• Requirement:
Report each line of the data that contains the string "Zimmer".

• Source data:

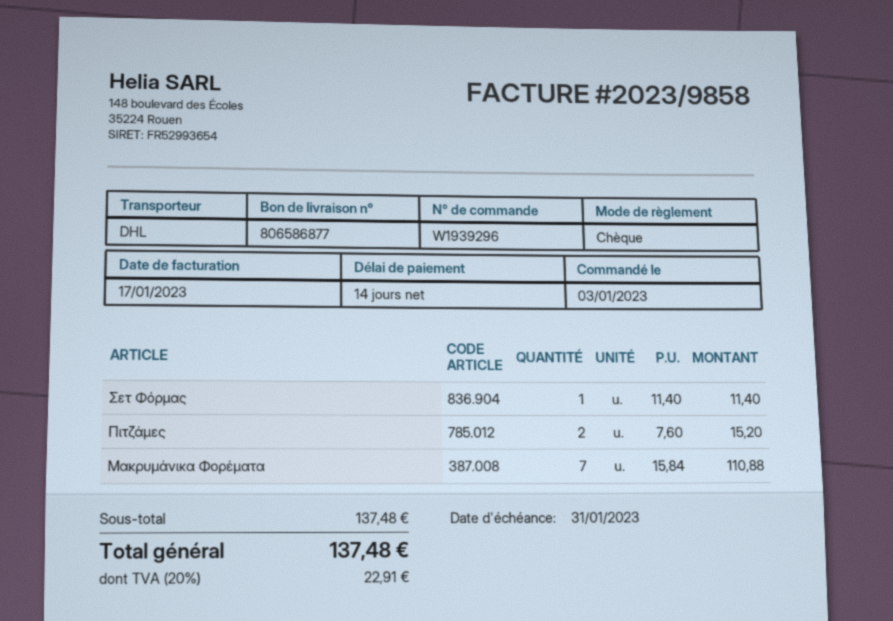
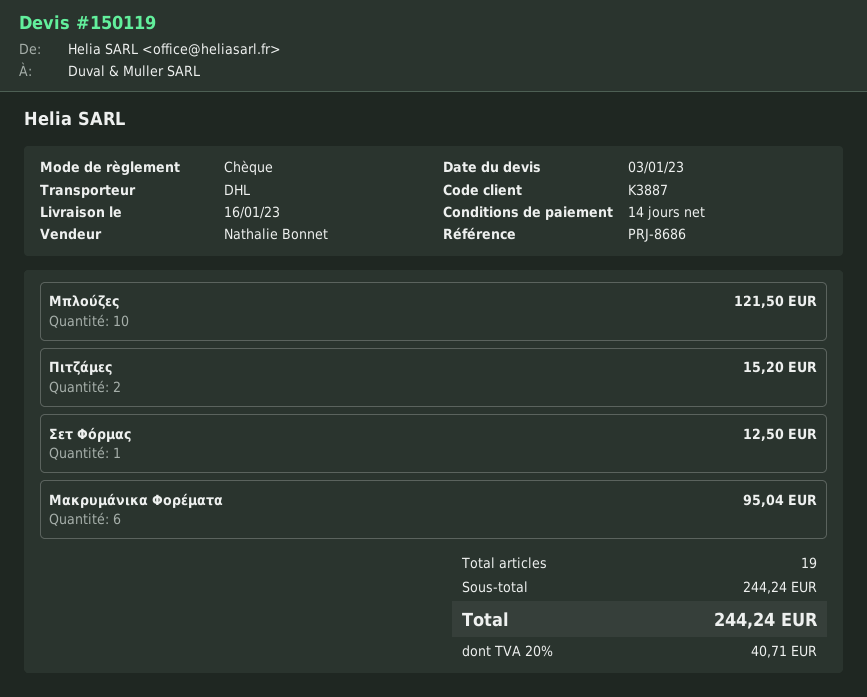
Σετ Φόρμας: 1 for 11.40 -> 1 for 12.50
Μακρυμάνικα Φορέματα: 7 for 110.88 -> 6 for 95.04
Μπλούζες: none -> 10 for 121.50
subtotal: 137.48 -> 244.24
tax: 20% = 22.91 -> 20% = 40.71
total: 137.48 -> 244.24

---

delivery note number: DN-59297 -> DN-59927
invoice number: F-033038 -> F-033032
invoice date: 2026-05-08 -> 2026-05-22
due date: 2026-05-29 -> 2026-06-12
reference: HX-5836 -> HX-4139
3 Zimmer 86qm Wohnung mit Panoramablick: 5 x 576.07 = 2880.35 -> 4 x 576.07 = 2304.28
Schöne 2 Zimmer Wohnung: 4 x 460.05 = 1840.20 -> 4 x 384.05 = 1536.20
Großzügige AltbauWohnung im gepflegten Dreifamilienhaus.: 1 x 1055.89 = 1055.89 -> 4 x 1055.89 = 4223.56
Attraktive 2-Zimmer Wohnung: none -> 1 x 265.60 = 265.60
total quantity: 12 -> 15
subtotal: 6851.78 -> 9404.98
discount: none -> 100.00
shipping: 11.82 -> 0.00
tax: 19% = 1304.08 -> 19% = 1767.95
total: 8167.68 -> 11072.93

==

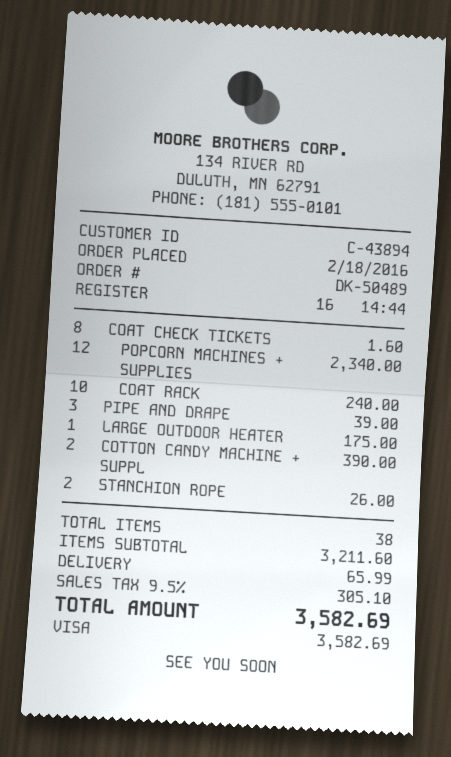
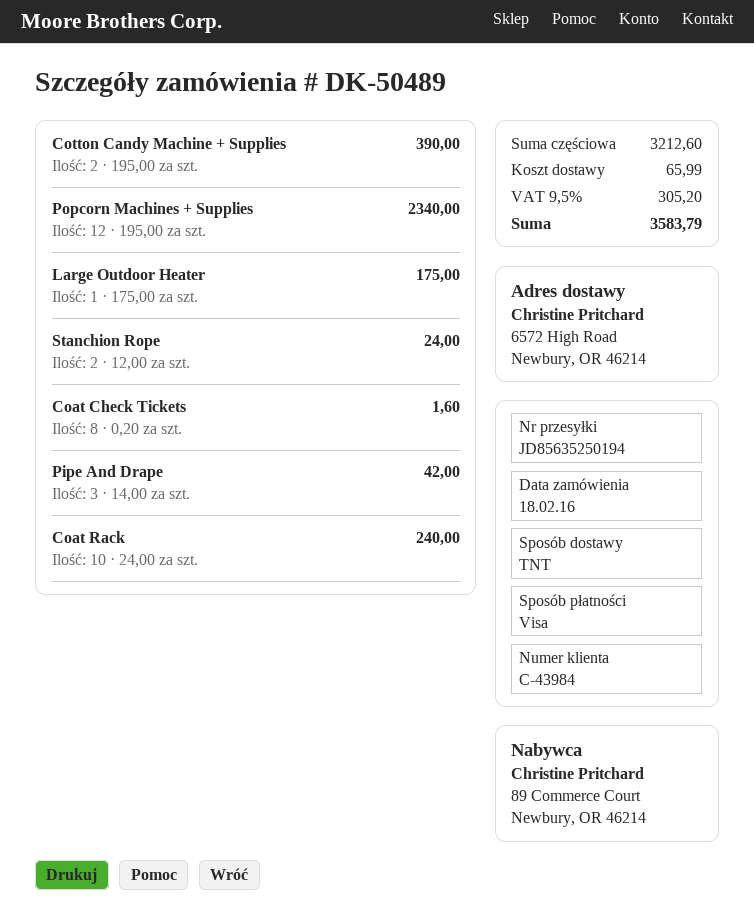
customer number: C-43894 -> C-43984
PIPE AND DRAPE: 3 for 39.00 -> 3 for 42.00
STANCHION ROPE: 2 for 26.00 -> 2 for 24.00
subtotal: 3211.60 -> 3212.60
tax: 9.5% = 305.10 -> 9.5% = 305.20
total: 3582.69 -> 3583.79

• Result for this exercise:
3 Zimmer 86qm Wohnung mit Panoramablick: 5 x 576.07 = 2880.35 -> 4 x 576.07 = 2304.28
Schöne 2 Zimmer Wohnung: 4 x 460.05 = 1840.20 -> 4 x 384.05 = 1536.20
Attraktive 2-Zimmer Wohnung: none -> 1 x 265.60 = 265.60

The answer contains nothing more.